--- DATA SUPPLIED Enclosed Below ---
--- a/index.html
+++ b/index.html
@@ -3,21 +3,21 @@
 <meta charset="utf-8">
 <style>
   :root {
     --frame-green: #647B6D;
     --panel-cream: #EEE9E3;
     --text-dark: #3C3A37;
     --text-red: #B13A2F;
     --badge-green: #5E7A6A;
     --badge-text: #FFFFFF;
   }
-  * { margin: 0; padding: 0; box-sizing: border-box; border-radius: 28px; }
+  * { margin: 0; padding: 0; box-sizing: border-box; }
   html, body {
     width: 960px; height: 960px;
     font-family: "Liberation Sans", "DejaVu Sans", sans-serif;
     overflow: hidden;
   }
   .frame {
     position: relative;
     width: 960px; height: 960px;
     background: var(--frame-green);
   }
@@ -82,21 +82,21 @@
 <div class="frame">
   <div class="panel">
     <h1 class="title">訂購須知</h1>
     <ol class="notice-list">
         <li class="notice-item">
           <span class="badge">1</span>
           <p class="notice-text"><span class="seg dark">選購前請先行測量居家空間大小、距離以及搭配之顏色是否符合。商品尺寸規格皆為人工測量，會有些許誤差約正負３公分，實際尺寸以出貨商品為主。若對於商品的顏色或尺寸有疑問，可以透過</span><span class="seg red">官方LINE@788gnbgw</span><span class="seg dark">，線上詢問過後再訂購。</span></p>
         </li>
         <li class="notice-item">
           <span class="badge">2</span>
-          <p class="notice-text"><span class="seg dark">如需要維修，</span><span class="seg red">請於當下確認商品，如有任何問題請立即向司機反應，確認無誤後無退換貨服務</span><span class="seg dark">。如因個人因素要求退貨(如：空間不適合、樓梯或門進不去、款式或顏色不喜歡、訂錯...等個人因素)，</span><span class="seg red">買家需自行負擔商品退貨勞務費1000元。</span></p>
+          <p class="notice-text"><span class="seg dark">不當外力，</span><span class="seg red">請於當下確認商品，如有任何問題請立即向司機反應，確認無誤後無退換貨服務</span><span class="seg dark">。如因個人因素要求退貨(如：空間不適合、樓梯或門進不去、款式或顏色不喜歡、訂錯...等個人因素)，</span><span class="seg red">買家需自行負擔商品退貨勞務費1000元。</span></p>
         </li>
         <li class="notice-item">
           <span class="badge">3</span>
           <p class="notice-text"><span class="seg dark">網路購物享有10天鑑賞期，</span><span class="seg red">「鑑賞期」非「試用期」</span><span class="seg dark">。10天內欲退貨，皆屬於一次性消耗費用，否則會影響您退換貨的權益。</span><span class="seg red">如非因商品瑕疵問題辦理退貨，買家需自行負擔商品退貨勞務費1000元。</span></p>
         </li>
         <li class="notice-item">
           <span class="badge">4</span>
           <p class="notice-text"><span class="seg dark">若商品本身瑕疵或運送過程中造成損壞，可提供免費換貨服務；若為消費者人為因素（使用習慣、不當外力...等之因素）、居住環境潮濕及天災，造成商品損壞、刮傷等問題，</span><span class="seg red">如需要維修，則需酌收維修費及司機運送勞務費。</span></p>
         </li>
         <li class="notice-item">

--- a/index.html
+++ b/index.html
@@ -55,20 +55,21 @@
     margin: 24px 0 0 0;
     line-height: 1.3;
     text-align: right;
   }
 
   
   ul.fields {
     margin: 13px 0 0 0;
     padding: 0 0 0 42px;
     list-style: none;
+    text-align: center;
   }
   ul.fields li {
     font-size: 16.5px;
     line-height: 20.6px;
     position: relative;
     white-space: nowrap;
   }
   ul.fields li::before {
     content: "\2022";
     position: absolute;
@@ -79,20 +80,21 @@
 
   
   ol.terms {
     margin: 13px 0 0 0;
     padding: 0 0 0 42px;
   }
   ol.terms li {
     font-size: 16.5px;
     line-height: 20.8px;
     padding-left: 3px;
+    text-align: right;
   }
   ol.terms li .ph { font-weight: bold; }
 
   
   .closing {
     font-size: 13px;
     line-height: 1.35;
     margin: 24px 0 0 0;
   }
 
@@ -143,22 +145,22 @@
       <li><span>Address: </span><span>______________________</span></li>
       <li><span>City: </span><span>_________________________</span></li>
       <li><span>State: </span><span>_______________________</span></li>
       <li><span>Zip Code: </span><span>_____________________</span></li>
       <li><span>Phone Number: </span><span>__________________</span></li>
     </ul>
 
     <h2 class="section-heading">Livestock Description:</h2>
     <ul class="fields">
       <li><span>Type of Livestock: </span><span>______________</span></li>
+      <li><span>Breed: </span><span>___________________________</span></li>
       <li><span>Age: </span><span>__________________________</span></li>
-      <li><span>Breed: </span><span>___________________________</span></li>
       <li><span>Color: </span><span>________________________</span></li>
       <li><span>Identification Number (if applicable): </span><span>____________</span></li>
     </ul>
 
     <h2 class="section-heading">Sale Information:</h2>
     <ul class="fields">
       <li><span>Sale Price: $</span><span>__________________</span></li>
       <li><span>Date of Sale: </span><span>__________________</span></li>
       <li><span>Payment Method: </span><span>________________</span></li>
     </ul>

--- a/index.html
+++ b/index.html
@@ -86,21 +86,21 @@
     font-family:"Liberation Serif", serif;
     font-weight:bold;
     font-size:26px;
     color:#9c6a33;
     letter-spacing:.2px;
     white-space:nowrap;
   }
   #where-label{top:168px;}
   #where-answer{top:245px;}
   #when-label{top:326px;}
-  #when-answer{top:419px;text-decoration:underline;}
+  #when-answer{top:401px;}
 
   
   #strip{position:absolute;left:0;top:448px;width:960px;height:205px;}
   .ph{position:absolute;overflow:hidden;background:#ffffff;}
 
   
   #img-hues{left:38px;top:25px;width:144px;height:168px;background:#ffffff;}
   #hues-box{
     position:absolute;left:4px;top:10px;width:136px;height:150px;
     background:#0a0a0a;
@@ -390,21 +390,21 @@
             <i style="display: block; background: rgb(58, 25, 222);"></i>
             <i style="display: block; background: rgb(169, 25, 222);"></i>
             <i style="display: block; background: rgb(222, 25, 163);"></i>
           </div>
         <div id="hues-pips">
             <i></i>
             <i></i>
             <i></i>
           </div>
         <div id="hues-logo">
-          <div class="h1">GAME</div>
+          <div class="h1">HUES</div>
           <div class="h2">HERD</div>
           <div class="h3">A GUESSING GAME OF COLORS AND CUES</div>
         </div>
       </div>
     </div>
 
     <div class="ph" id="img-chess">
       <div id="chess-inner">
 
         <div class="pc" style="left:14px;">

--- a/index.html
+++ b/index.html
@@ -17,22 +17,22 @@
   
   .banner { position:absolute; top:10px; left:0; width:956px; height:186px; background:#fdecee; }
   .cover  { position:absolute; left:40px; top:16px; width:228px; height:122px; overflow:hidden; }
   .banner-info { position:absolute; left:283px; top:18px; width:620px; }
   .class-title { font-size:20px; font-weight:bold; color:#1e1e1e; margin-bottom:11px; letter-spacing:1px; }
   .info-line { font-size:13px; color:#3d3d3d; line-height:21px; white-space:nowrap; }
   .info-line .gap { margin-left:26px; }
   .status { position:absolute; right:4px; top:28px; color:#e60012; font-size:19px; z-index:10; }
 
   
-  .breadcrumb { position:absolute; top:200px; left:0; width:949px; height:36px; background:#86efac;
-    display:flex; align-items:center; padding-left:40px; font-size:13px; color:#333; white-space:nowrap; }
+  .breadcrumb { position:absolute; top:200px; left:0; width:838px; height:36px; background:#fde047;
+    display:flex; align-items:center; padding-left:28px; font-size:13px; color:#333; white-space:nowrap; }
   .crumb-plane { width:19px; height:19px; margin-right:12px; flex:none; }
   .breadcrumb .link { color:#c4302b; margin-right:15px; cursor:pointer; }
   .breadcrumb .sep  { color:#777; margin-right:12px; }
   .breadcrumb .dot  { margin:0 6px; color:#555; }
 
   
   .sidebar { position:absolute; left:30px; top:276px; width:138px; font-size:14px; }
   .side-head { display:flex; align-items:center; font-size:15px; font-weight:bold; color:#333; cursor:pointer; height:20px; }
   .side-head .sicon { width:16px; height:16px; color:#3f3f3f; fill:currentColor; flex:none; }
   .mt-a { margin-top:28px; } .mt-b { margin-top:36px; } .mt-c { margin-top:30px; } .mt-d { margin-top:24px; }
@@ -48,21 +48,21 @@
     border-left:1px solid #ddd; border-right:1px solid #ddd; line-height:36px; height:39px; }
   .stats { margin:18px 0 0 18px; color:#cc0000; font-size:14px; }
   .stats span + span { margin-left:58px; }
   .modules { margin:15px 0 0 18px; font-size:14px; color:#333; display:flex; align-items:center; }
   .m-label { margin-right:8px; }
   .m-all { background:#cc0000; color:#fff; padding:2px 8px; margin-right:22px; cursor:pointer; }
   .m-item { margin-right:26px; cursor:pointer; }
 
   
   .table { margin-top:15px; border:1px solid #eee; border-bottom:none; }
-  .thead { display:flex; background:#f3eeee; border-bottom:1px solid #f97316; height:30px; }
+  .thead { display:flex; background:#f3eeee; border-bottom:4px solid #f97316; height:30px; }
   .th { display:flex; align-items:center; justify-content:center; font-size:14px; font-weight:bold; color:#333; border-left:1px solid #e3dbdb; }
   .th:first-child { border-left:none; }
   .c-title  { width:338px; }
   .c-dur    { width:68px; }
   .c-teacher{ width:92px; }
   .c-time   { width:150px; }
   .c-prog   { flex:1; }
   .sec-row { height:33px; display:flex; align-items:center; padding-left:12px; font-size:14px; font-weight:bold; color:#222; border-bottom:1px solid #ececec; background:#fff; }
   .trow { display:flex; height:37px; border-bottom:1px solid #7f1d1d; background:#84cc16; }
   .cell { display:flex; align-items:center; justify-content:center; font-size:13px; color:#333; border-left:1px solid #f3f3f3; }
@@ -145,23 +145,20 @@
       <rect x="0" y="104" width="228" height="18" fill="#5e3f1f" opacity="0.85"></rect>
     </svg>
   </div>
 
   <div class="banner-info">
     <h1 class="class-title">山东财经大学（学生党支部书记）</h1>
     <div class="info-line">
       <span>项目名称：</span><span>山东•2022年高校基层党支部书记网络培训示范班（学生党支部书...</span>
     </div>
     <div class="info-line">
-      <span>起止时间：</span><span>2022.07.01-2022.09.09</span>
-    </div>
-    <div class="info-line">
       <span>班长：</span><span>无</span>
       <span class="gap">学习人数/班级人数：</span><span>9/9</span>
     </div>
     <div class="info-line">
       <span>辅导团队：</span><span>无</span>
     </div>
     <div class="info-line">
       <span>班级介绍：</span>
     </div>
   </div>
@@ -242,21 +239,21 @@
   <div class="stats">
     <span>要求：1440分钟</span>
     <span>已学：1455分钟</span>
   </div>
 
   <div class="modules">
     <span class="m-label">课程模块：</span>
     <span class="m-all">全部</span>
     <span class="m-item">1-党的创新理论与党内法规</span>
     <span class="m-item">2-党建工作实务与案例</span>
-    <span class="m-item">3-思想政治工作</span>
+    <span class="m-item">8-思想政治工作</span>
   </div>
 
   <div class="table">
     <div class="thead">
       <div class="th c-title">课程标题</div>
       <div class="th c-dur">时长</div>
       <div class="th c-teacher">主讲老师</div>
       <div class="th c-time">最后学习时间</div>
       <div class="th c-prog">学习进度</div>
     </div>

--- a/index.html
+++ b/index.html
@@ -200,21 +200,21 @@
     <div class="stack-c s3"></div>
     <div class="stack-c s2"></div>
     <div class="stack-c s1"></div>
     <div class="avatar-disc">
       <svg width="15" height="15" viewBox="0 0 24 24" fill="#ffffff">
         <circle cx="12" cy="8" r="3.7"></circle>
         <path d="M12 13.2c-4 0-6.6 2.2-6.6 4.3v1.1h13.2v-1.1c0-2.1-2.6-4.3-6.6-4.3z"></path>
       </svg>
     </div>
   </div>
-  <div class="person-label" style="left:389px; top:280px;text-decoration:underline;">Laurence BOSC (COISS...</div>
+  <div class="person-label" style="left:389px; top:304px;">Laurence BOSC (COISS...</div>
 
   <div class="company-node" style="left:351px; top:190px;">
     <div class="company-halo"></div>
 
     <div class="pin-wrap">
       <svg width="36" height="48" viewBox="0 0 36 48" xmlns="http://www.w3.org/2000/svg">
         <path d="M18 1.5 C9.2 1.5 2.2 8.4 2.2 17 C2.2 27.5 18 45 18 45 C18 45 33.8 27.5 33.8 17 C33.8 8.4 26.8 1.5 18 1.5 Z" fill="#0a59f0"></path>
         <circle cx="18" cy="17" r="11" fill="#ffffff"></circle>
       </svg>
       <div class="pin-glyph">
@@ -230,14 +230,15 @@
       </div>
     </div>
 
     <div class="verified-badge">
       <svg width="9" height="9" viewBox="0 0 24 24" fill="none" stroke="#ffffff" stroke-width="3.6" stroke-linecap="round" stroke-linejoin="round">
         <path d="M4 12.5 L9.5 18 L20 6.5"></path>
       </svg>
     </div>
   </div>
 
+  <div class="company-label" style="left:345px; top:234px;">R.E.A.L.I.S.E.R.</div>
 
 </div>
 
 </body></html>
--- End of Enclosed DATA SUPPLIED ---
● WHAT THE TASK ASKS: Of the entries listed above, reproduce only the lines starting at the line containing "position:absolute; right:4px; top:28px;" and ending at the line containing "width:838px; height:36px; background:#fde047;". Include both, exactly as they stand.

● SOLUTION FOR THIS EXERCISE:
   .status { position:absolute; right:4px; top:28px; color:#e60012; font-size:19px; z-index:10; }
 
   
-  .breadcrumb { position:absolute; top:200px; left:0; width:949px; height:36px; background:#86efac;
-    display:flex; align-items:center; padding-left:40px; font-size:13px; color:#333; white-space:nowrap; }
+  .breadcrumb { position:absolute; top:200px; left:0; width:838px; height:36px; background:#fde047;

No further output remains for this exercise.